Dan ketika mereka berkumpul, tentunya harus ada yang menjadi pemimpin/ketua
mereka, sampai-sampai Nabi Shallallahu ‘alaihi wassalam
bersabda:
إِذَا خَرَجَ
ثَلاَثَةٌ فِي سَفَرٍ فَلْيُؤَمِّرُوا أَحَدَهُمْ
“Apabila tiga
orang keluar dalam satu safar maka hendaklah mereka menjadikan salah seorang
dari mereka sebagai pemimpin mereka (dalam safar tersebut).” (HR. Abu Dawud dari
hadits Abu Sa’id dan Abu Hurairah radiyallahu ‘anhuma)(1)
Al-Imam Ahmad
meriwayatkan dalam Musnad-nya dari Abdullah bin ‘Amr Radliyallahu ‘anhu
bahwasanya Nabi Shallallahu ‘alaihi wassalam bersabda:
وَ لاَ يَحِلُّ
لِثَلاَثَةٍ يَكُوْنُوْنَ بِفَلاَةٍ مِنَ اْلأَرْضِ إِلاَّ أَمَّرُوْا عَلَيْهِمْ
أَحَدَهُمْ
“Tidak halal bagi
tiga orang yang berada di permukaan bumi (yakni dalam safar) kecuali mereka
menjadikan salah seorang dari mereka sebagai pemimpin
mereka.”(2)
Nabi Shallallahu
‘alaihi wassalam mewajibkan pengangkatan seseorang sebagai pemimpin dalam
perkumpulan yang sedikit dalam safar yang ditempuh, sebagai peringatan agar
pengangkatan pemimpin ini dilakukan dalam seluruh jenis perkumpulan.

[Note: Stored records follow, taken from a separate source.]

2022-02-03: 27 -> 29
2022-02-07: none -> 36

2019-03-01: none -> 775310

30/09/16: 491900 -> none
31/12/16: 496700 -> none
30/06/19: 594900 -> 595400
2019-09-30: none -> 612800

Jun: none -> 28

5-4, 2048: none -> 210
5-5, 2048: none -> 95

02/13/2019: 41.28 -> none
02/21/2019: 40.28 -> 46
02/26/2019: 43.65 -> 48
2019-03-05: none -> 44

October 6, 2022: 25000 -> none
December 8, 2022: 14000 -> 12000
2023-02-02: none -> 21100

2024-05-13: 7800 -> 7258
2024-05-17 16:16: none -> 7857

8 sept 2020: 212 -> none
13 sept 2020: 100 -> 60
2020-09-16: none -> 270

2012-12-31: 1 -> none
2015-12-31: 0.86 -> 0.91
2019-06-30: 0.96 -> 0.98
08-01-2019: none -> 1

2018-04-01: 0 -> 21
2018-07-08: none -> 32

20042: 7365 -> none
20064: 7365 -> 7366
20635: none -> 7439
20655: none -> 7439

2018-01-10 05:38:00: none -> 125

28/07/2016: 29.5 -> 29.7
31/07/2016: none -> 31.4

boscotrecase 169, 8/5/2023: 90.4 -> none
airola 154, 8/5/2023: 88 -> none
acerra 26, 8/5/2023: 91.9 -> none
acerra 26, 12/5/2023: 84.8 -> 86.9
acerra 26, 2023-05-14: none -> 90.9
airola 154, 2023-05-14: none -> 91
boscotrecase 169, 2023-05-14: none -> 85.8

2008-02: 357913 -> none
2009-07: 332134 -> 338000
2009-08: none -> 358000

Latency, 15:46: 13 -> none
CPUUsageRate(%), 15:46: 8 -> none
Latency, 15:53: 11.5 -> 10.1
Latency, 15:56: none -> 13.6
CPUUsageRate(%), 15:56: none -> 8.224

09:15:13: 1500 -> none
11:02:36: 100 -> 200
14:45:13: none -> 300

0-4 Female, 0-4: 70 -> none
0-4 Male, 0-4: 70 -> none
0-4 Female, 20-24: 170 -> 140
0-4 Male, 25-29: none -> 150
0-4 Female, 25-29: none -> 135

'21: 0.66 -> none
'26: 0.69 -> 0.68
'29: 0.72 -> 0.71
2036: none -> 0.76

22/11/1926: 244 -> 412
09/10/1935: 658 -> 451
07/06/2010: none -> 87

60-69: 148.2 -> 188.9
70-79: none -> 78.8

Dan juga
Allah k mewajibkan amar ma’ruf nahi mungkar, dan kewajiban ini tidak akan
sempurna ditunaikan kecuali dengan adanya kekuatan dan kepemimpinan. Demikian
pula seluruh perkara yang Allah wajibkan seperti jihad, keadilan, penunaian
ibadah haji, pelaksanaan shalat Jum’at, hari Ied dan menolong orang yang
dizalimi. Pelaksanaan hukum had juga tidak akan sempurna kecuali dengan kekuatan
dan kepemimpinan, karena itulah diriwayatkan:
السَّلْطَانُ
ظِلُّ اللهِ فِي اْلأَرْضٍ
“Sesungguhnya
sultan/penguasa adalah naungan Allah di bumi.” (3)
Sehingga
dikatakan juga: “60 tahun di bawah pimpinan imam/pimpinan yang jahat/lalim itu
lebih baik daripada satu malam tanpa pemimpin.” Dan tentunya pengalaman yang
akan menerangkan hal ini.
Karena itulah
as-salafush shalih seperti Al-Fudhail bin ‘'Iyadh, Ahmad bin Hambal dan selain
keduanya menyatakan: “Seandainya kami memiliki doa yang mustajab niscaya doa
tersebut akan kami tujukan untuk penguasa.” (As-Siyasah Asy-Syar‘iyyah, hal.
129-130)
Catatan Penting
bagi Kita Semua!
Keberadaan daulah
Islamiyyah memang sangatlah penting dan berarti bagi kehidupan beragama kaum
muslimin. Namun yang perlu diperhatikan dan menjadi catatan penting di sini
apakah perkara tersebut menjadi tujuan yang utama, sebagaimana dinyatakan:
“Tujuan agama yang hakiki adalah menegakkan undang-undang kepemimpinan yang baik
lagi terbimbing”?
Syaikhul Islam
Ibnu Taimiyyah rahimahullah menyatakan: “Orang yang berkata bahwa masalah imamah
adalah tujuan yang paling penting dan utama dalam hukum-hukum agama dan masalah
kaum muslimin yang paling mulia, maka dia itu berdusta menurut kesepakatan kaum
muslimin baik yang sunni ataupun yang syi’I (pengikut agama Syi’ah, red). Bahkan
ini termasuk kekufuran, karena iman kepada Allah dan Rasul-Nya lebih penting dan
utama daripada masalah imamah. Hal ini adalah perkara yang dimaklumi secara
pasti dari agama Islam. Dan seorang kafir tidaklah menjadi mukmin sampai ia
bersaksi: Laa ilaaha illallah wa anna Muhammadan rasulullah (bukan karena
imamah, dan tentunya hal ini menunjukkan pentingnya permasalahan iman, pen).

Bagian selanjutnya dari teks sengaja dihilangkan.